*TASK REQUIREMENTS*.
Restate the entries below in full, exactly as they read, but without pictures.

*DATA TO EXAMINE*.
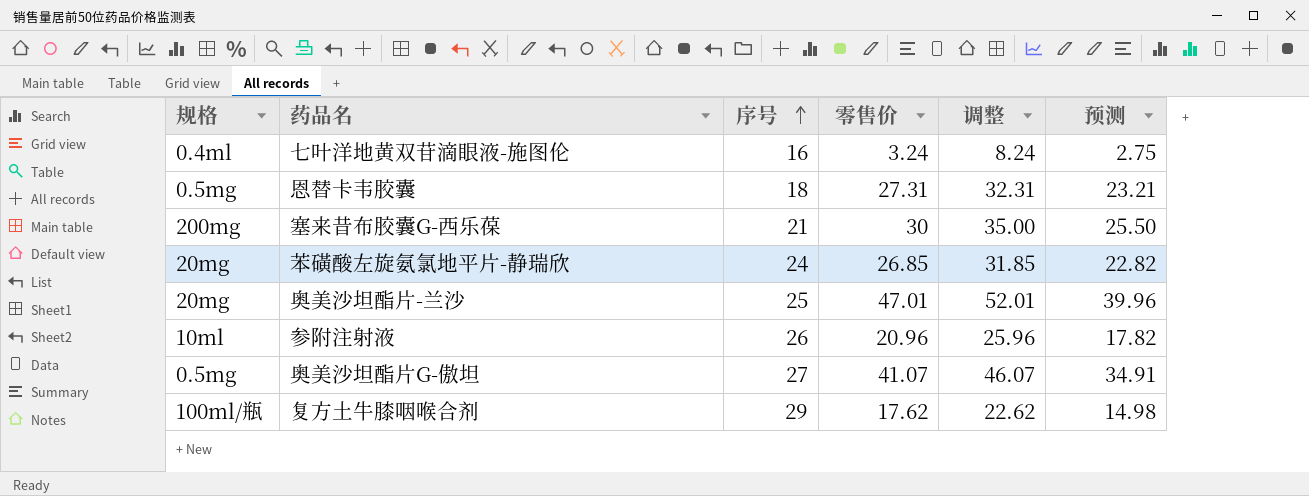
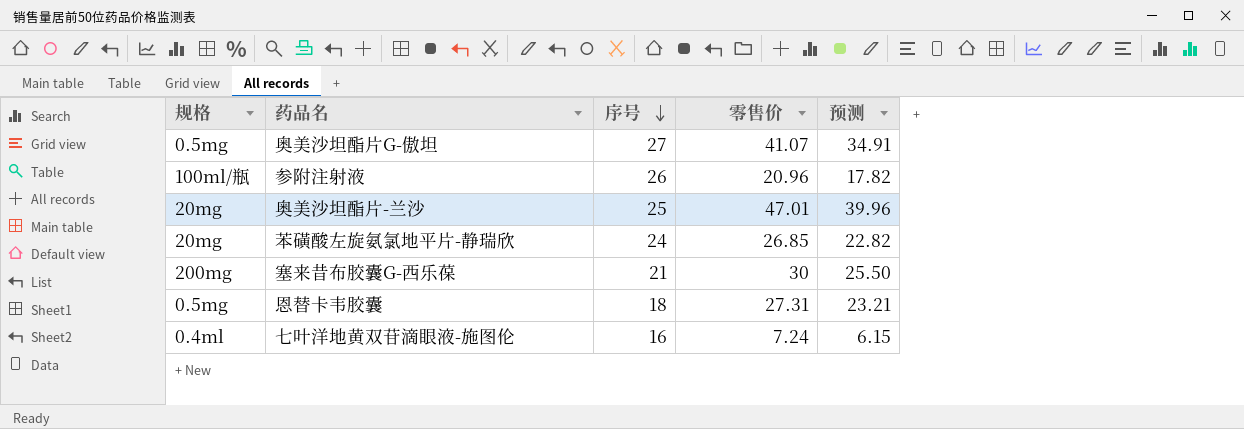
row order: 序号 ascending -> 序号 descending
column 调整 | formula: [零售价] + 5 -> none
row 复方土牛膝咽喉合剂: 100ml/瓶 | 29 | 17.62 | 22.62 | 14.98 -> none
参附注射液 | 规格: 10ml -> 100ml/瓶
七叶洋地黄双苷滴眼液-施图伦 | 零售价: 3.24 -> 7.24
七叶洋地黄双苷滴眼液-施图伦 | 预测: 2.75 -> 6.15

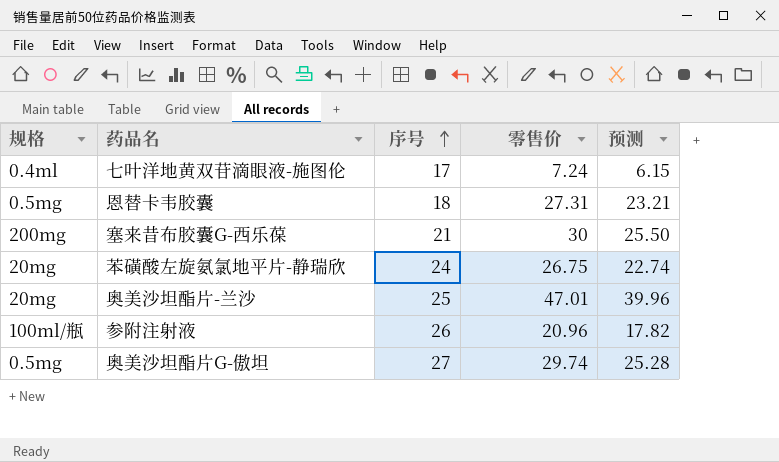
row order: 序号 descending -> 序号 ascending
七叶洋地黄双苷滴眼液-施图伦 | 序号: 16 -> 17
苯磺酸左旋氨氯地平片-静瑞欣 | 零售价: 26.85 -> 26.75
苯磺酸左旋氨氯地平片-静瑞欣 | 预测: 22.82 -> 22.74
奥美沙坦酯片G-傲坦 | 零售价: 41.07 -> 29.74
奥美沙坦酯片G-傲坦 | 预测: 34.91 -> 25.28

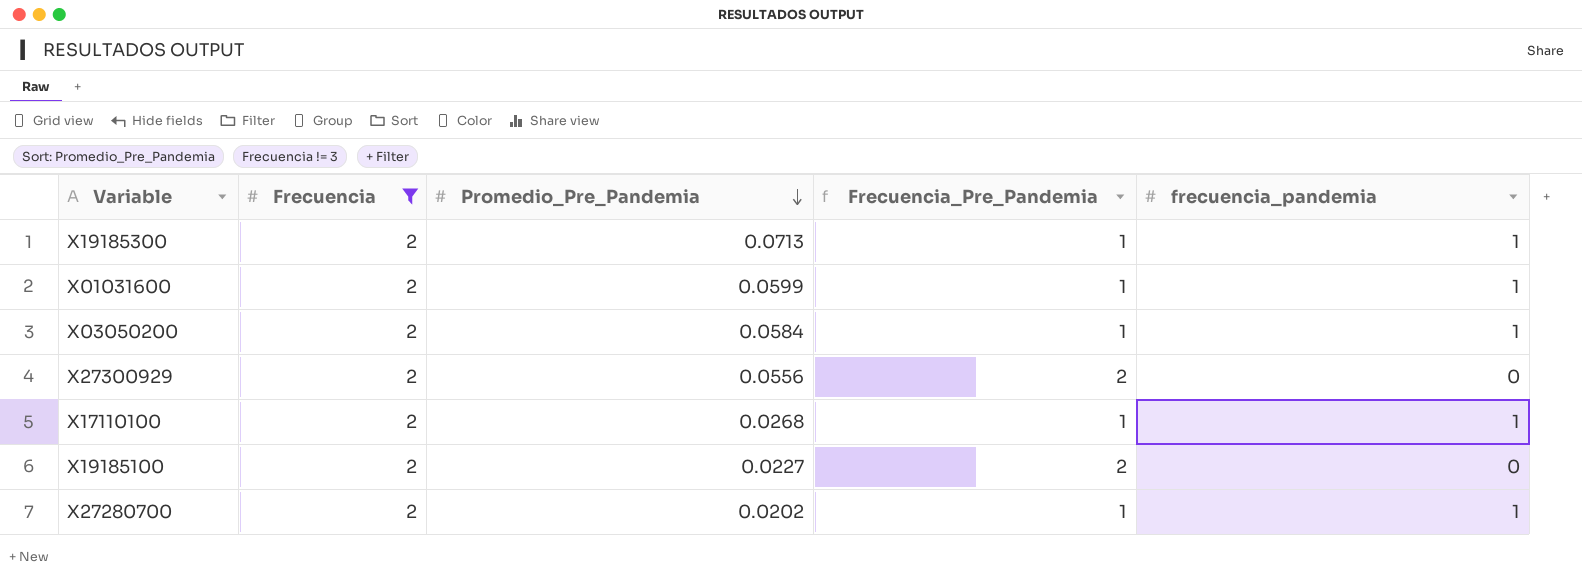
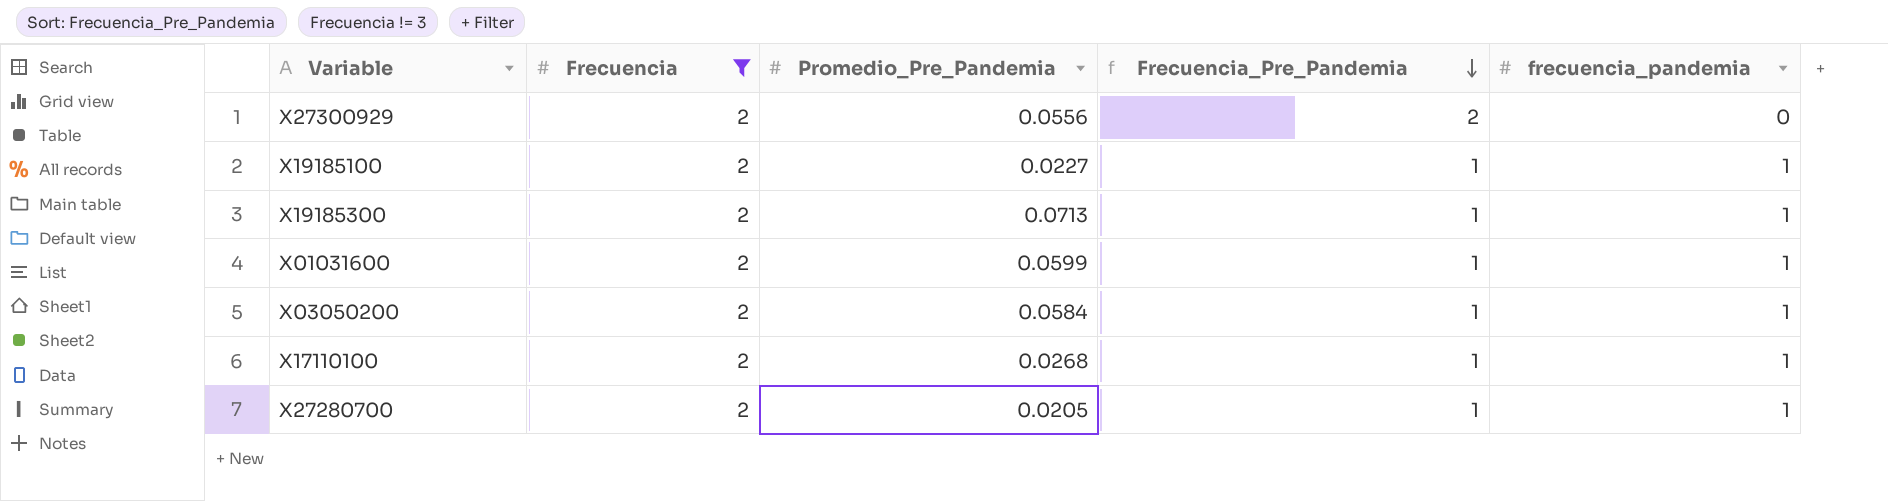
row order: Promedio_Pre_Pandemia descending -> Frecuencia_Pre_Pandemia descending
X19185100 | Frecuencia_Pre_Pandemia: 2 -> 1
X19185100 | frecuencia_pandemia: 0 -> 1
X27280700 | Promedio_Pre_Pandemia: 0.0202 -> 0.0205

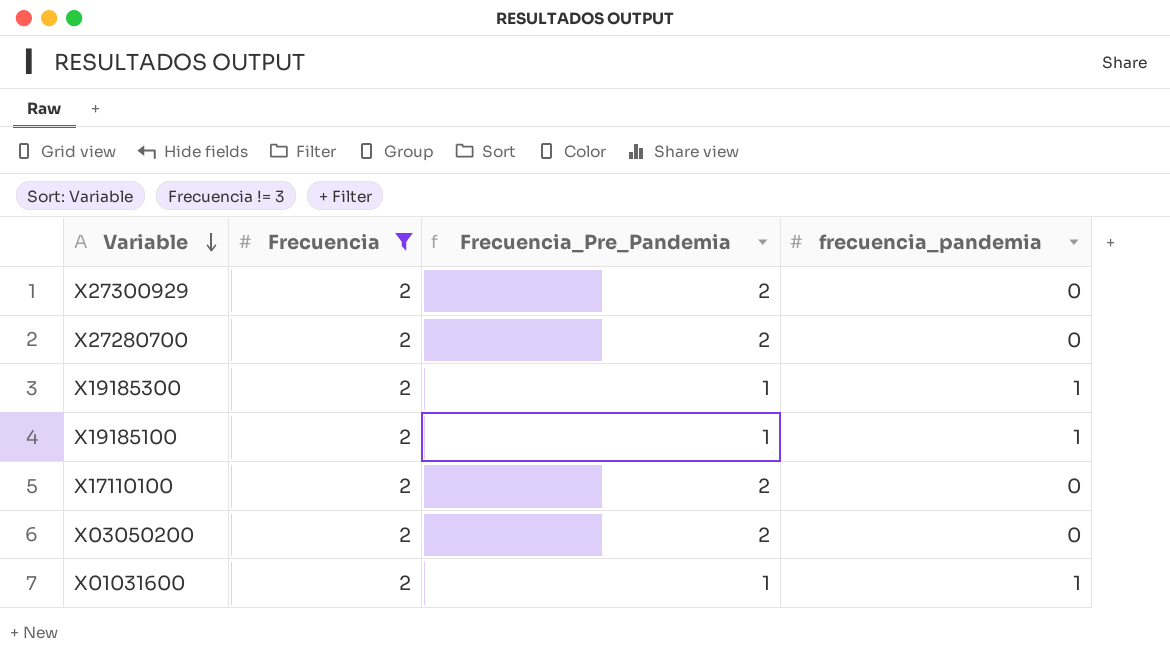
row order: Frecuencia_Pre_Pandemia descending -> Variable descending
column Promedio_Pre_Pandemia | position: 3 -> none
X27280700 | Frecuencia_Pre_Pandemia: 1 -> 2
X27280700 | frecuencia_pandemia: 1 -> 0
X17110100 | Frecuencia_Pre_Pandemia: 1 -> 2
X17110100 | frecuencia_pandemia: 1 -> 0
X03050200 | Frecuencia_Pre_Pandemia: 1 -> 2
X03050200 | frecuencia_pandemia: 1 -> 0

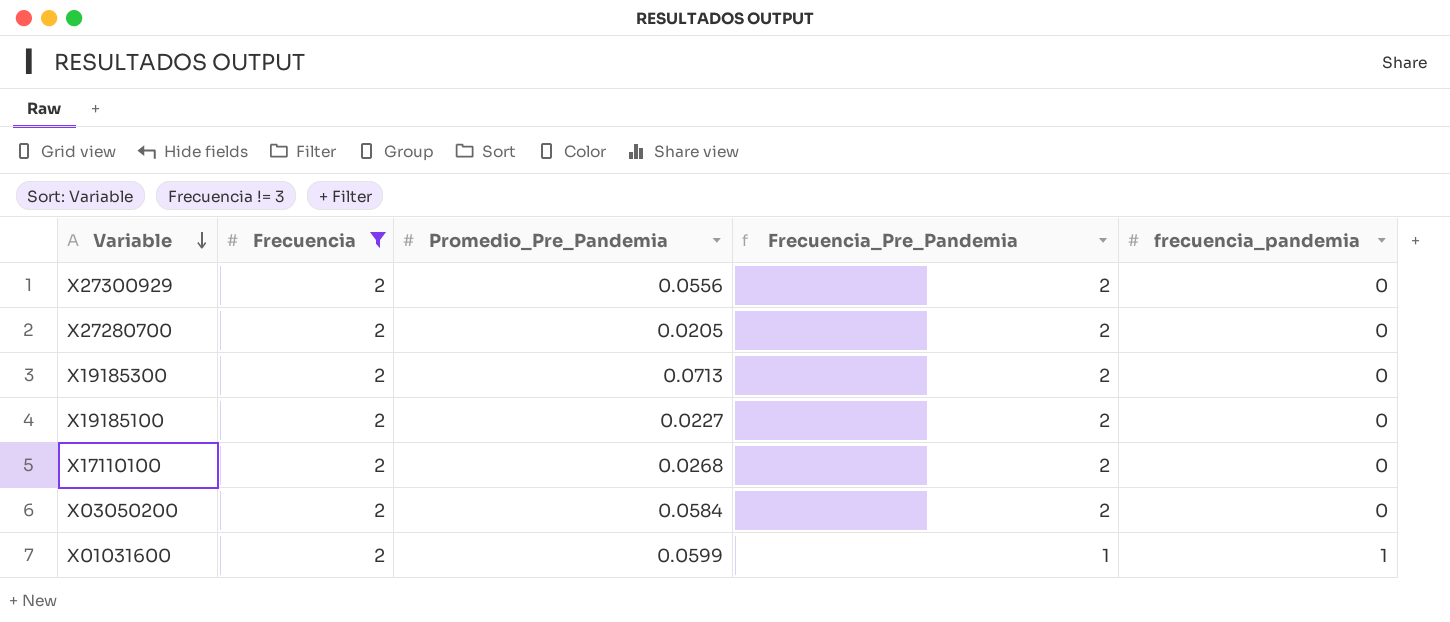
column Promedio_Pre_Pandemia | position: none -> 3
X19185300 | Frecuencia_Pre_Pandemia: 1 -> 2
X19185300 | frecuencia_pandemia: 1 -> 0
X19185100 | Frecuencia_Pre_Pandemia: 1 -> 2
X19185100 | frecuencia_pandemia: 1 -> 0

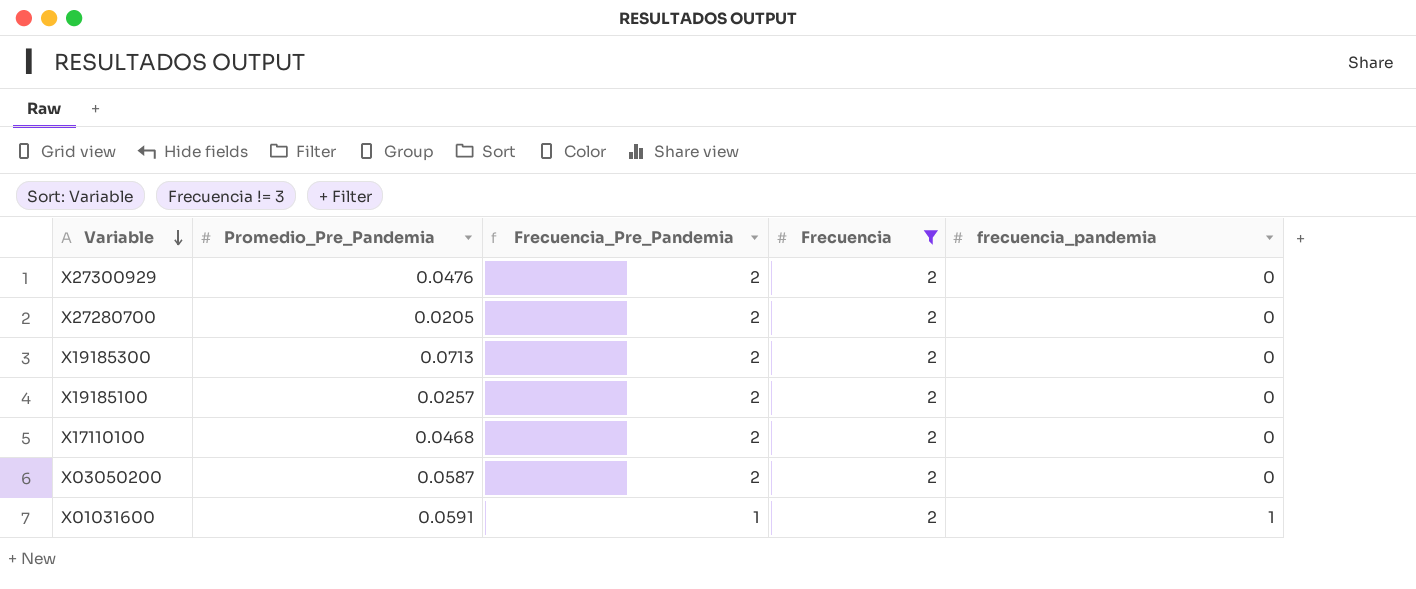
column Frecuencia | position: 2 -> 4
X27300929 | Promedio_Pre_Pandemia: 0.0556 -> 0.0476
X19185100 | Promedio_Pre_Pandemia: 0.0227 -> 0.0257
X17110100 | Promedio_Pre_Pandemia: 0.0268 -> 0.0468
X03050200 | Promedio_Pre_Pandemia: 0.0584 -> 0.0587
X01031600 | Promedio_Pre_Pandemia: 0.0599 -> 0.0591

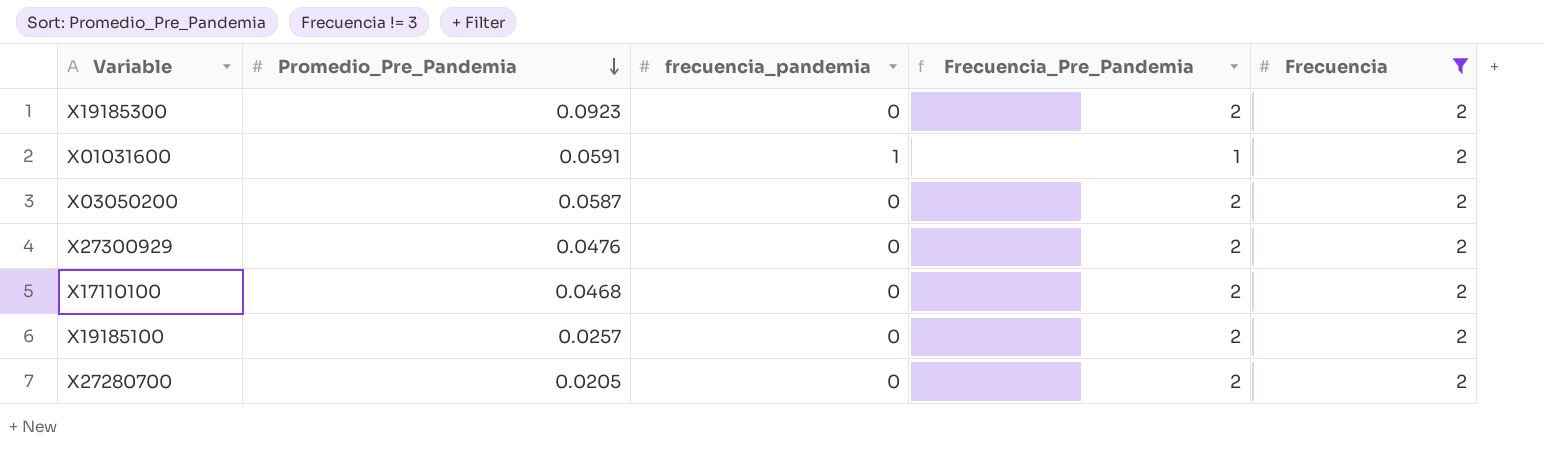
row order: Variable descending -> Promedio_Pre_Pandemia descending
column frecuencia_pandemia | position: 5 -> 3
X19185300 | Promedio_Pre_Pandemia: 0.0713 -> 0.0923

*TASK ANSWER*.
row order: 序号 ascending -> 序号 descending
column 调整 | formula: [零售价] + 5 -> none
row 复方土牛膝咽喉合剂: 100ml/瓶 | 29 | 17.62 | 22.62 | 14.98 -> none
参附注射液 | 规格: 10ml -> 100ml/瓶
七叶洋地黄双苷滴眼液-施图伦 | 零售价: 3.24 -> 7.24
七叶洋地黄双苷滴眼液-施图伦 | 预测: 2.75 -> 6.15

row order: 序号 descending -> 序号 ascending
七叶洋地黄双苷滴眼液-施图伦 | 序号: 16 -> 17
苯磺酸左旋氨氯地平片-静瑞欣 | 零售价: 26.85 -> 26.75
苯磺酸左旋氨氯地平片-静瑞欣 | 预测: 22.82 -> 22.74
奥美沙坦酯片G-傲坦 | 零售价: 41.07 -> 29.74
奥美沙坦酯片G-傲坦 | 预测: 34.91 -> 25.28

row order: Promedio_Pre_Pandemia descending -> Frecuencia_Pre_Pandemia descending
X19185100 | Frecuencia_Pre_Pandemia: 2 -> 1
X19185100 | frecuencia_pandemia: 0 -> 1
X27280700 | Promedio_Pre_Pandemia: 0.0202 -> 0.0205

row order: Frecuencia_Pre_Pandemia descending -> Variable descending
column Promedio_Pre_Pandemia | position: 3 -> none
X27280700 | Frecuencia_Pre_Pandemia: 1 -> 2
X27280700 | frecuencia_pandemia: 1 -> 0
X17110100 | Frecuencia_Pre_Pandemia: 1 -> 2
X17110100 | frecuencia_pandemia: 1 -> 0
X03050200 | Frecuencia_Pre_Pandemia: 1 -> 2
X03050200 | frecuencia_pandemia: 1 -> 0

column Promedio_Pre_Pandemia | position: none -> 3
X19185300 | Frecuencia_Pre_Pandemia: 1 -> 2
X19185300 | frecuencia_pandemia: 1 -> 0
X19185100 | Frecuencia_Pre_Pandemia: 1 -> 2
X19185100 | frecuencia_pandemia: 1 -> 0

column Frecuencia | position: 2 -> 4
X27300929 | Promedio_Pre_Pandemia: 0.0556 -> 0.0476
X19185100 | Promedio_Pre_Pandemia: 0.0227 -> 0.0257
X17110100 | Promedio_Pre_Pandemia: 0.0268 -> 0.0468
X03050200 | Promedio_Pre_Pandemia: 0.0584 -> 0.0587
X01031600 | Promedio_Pre_Pandemia: 0.0599 -> 0.0591

row order: Variable descending -> Promedio_Pre_Pandemia descending
column frecuencia_pandemia | position: 5 -> 3
X19185300 | Promedio_Pre_Pandemia: 0.0713 -> 0.0923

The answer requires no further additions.